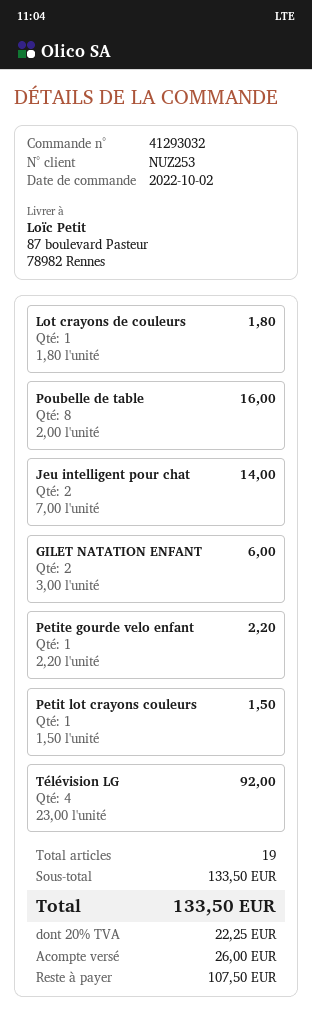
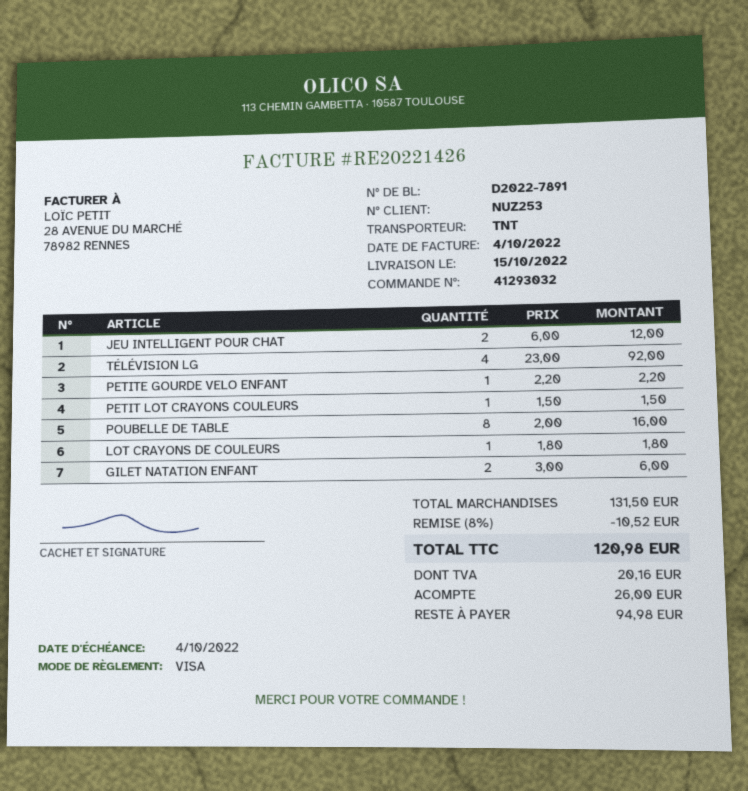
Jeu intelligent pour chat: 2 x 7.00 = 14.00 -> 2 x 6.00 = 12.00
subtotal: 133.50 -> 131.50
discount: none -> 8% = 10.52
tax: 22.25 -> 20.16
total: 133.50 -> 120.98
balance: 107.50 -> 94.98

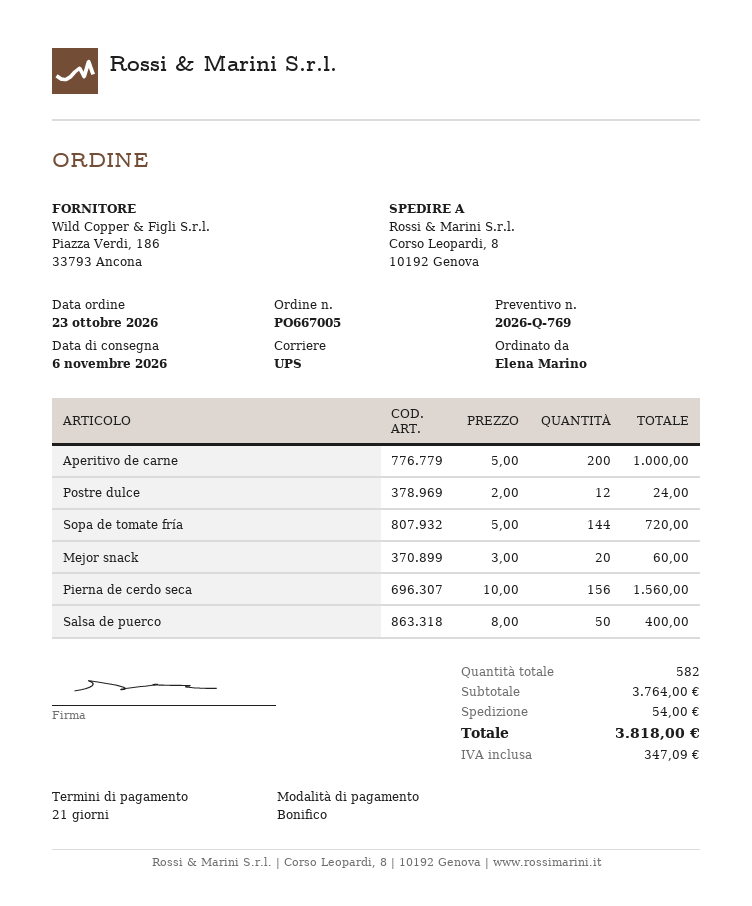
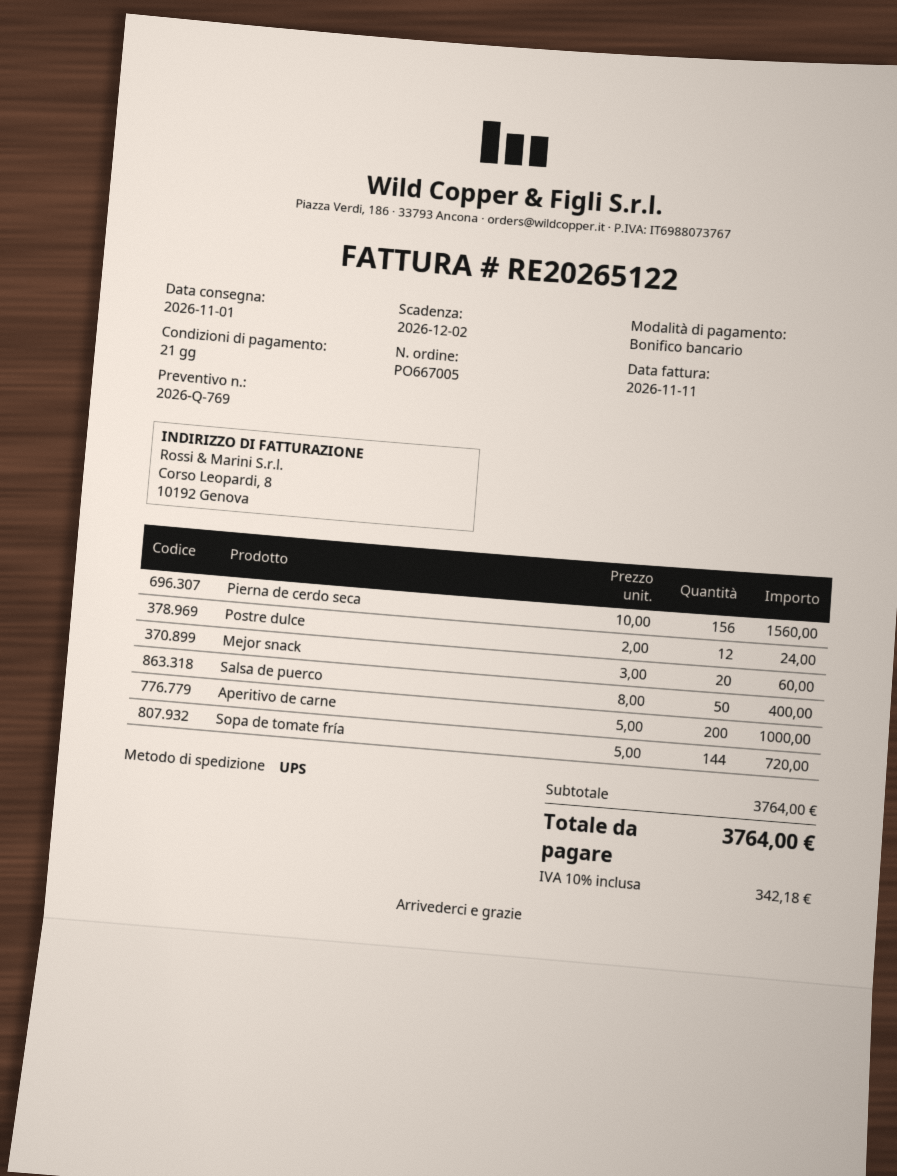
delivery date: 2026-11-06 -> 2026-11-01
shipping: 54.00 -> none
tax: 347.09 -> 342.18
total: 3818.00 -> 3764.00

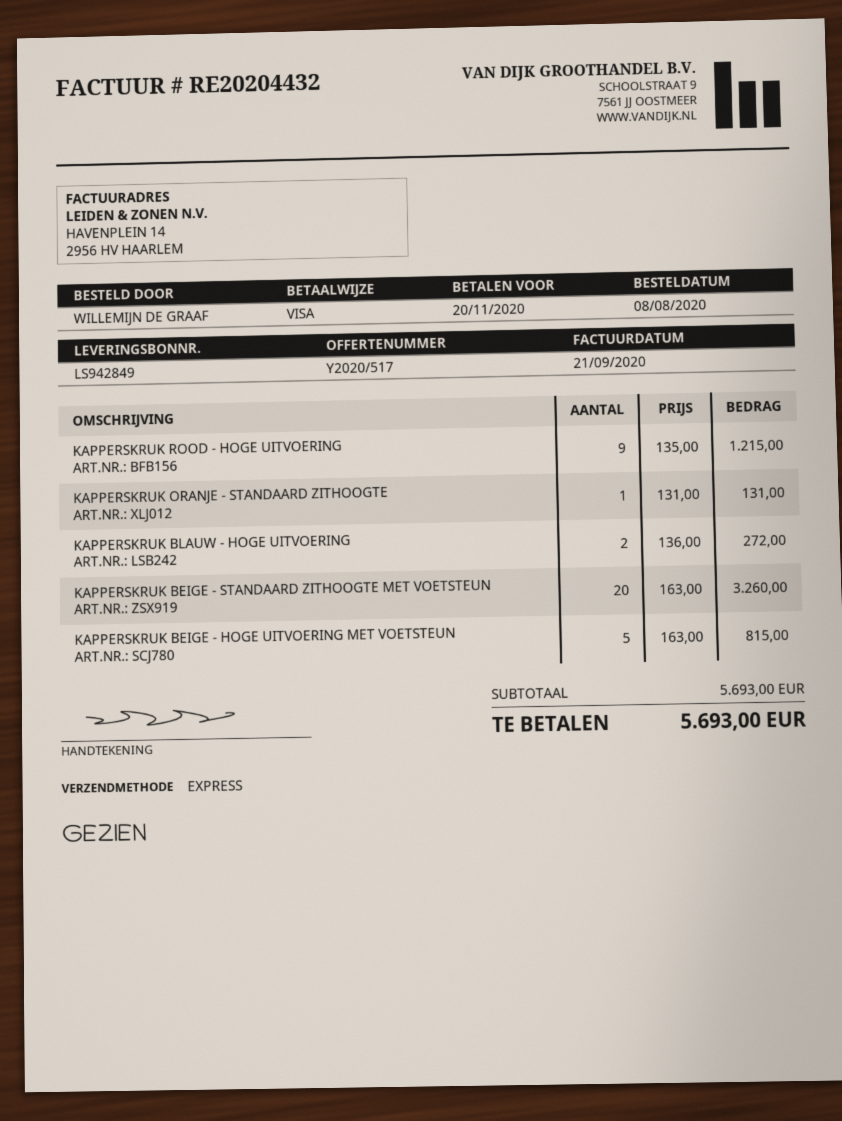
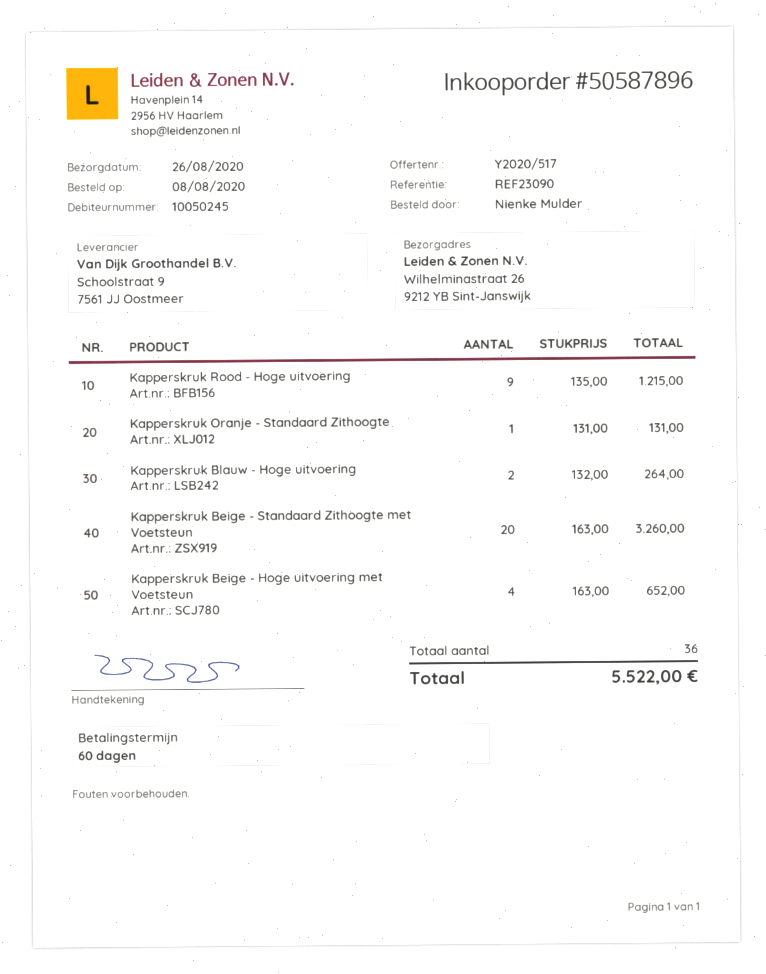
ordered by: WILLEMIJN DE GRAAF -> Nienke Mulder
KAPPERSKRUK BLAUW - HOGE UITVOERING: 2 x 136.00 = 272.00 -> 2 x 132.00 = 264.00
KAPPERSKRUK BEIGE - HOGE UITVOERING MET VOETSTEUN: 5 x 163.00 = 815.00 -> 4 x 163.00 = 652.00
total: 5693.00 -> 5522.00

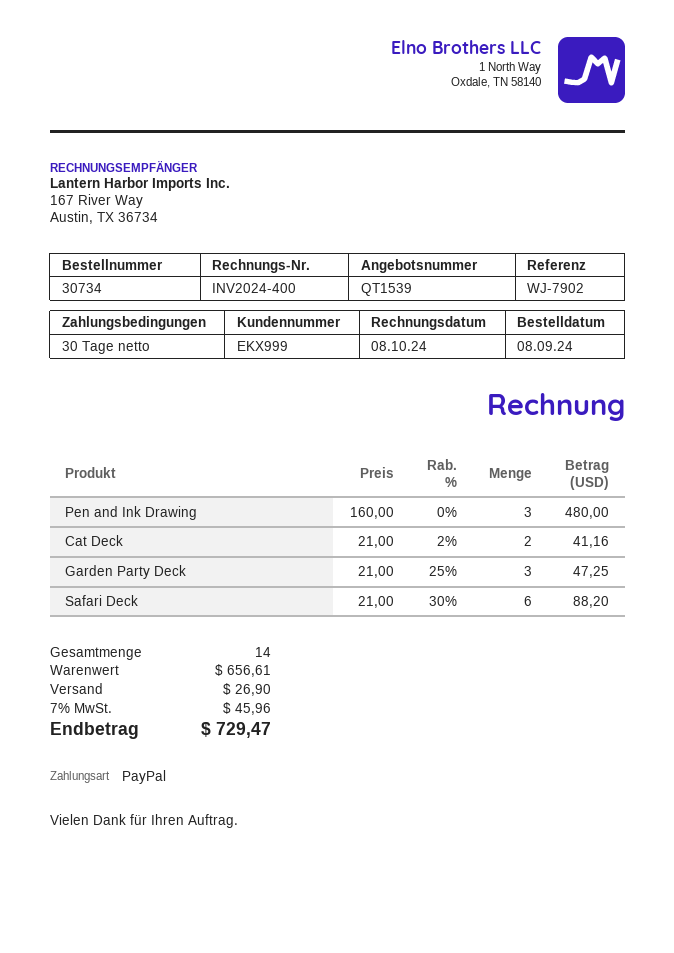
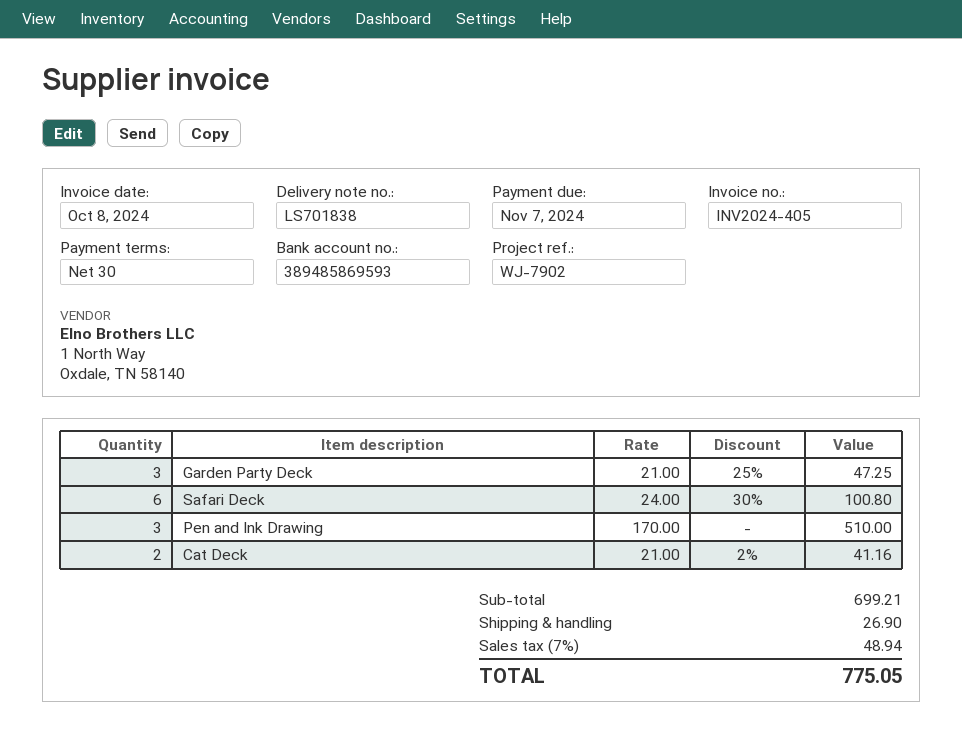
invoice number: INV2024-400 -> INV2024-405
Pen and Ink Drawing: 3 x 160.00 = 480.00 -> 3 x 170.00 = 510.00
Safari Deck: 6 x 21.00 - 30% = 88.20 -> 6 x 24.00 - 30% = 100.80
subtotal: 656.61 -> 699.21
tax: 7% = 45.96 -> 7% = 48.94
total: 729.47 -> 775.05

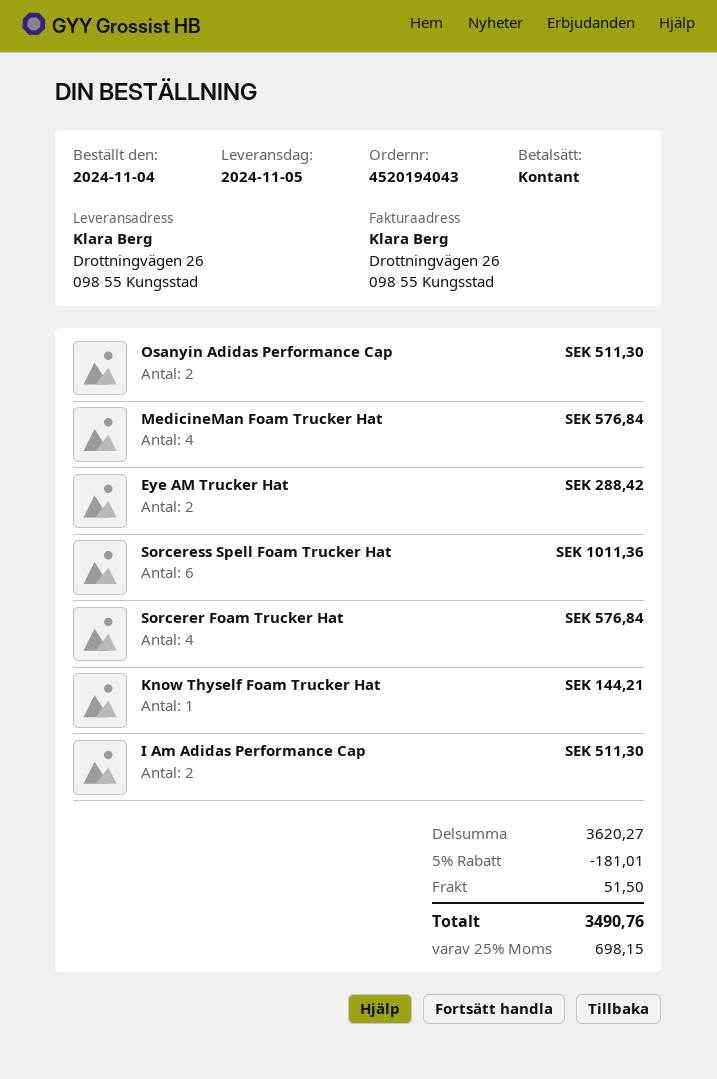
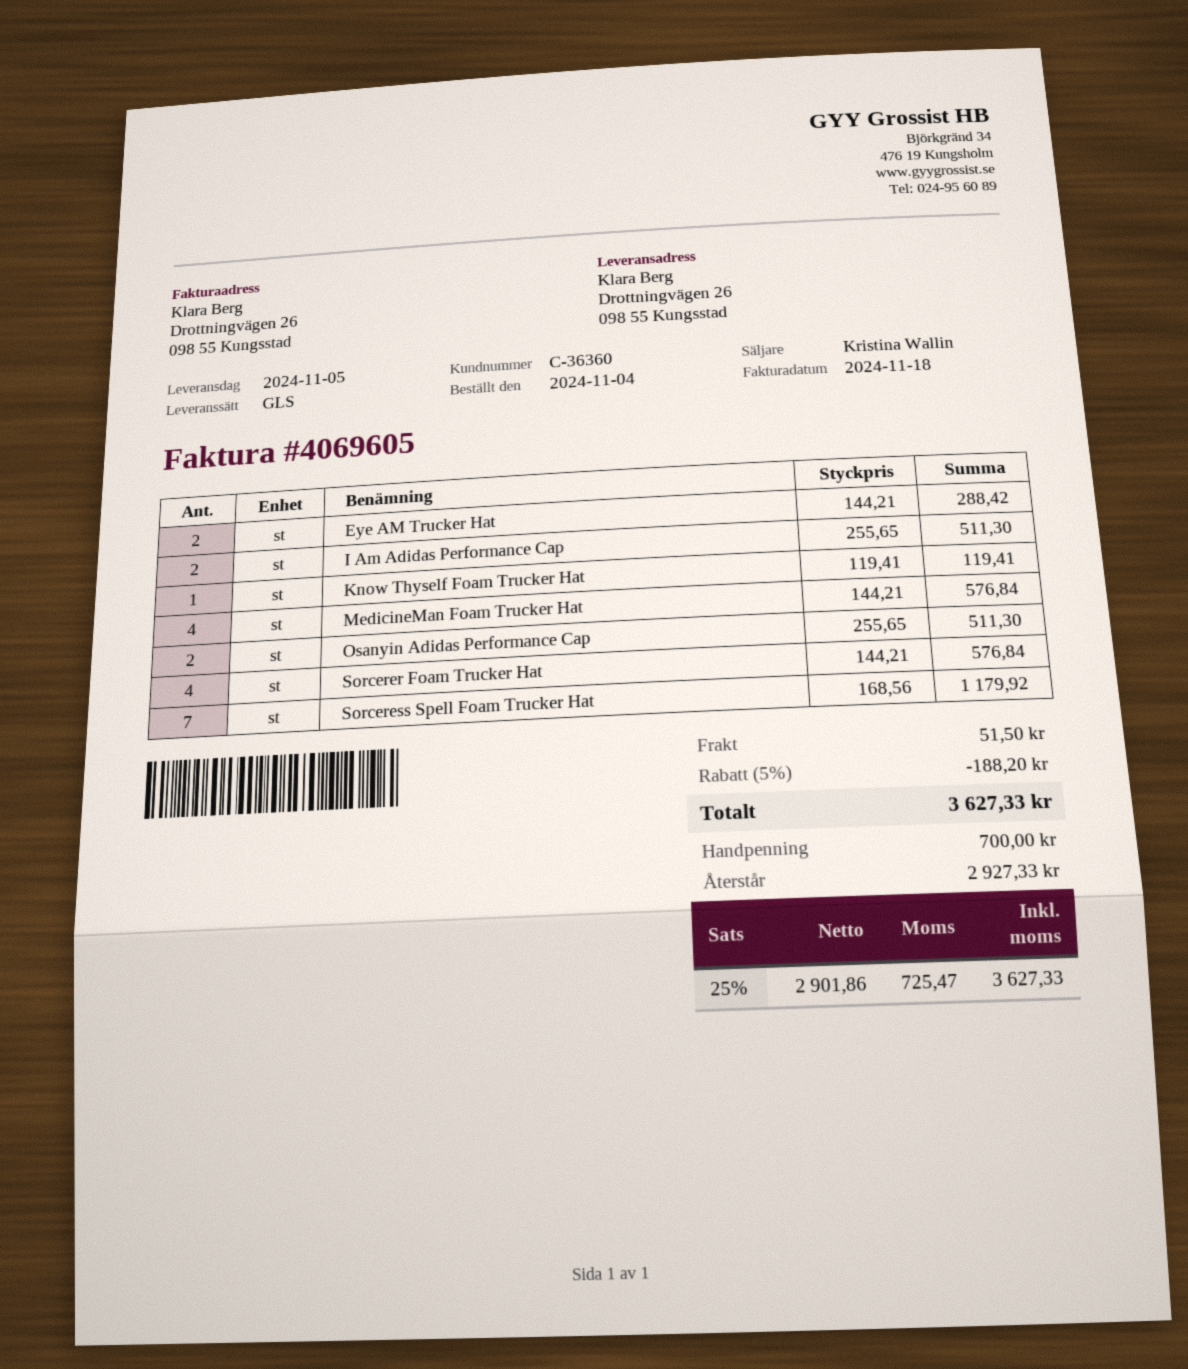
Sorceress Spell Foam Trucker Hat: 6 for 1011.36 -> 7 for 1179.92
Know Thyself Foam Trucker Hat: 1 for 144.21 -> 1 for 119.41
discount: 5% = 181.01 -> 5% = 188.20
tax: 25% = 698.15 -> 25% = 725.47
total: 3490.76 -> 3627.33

■ **What you need to do**: Copy every line of the listing containing the string "discount".

■ **Output for this exercise**:
discount: none -> 8% = 10.52
discount: 5% = 181.01 -> 5% = 188.20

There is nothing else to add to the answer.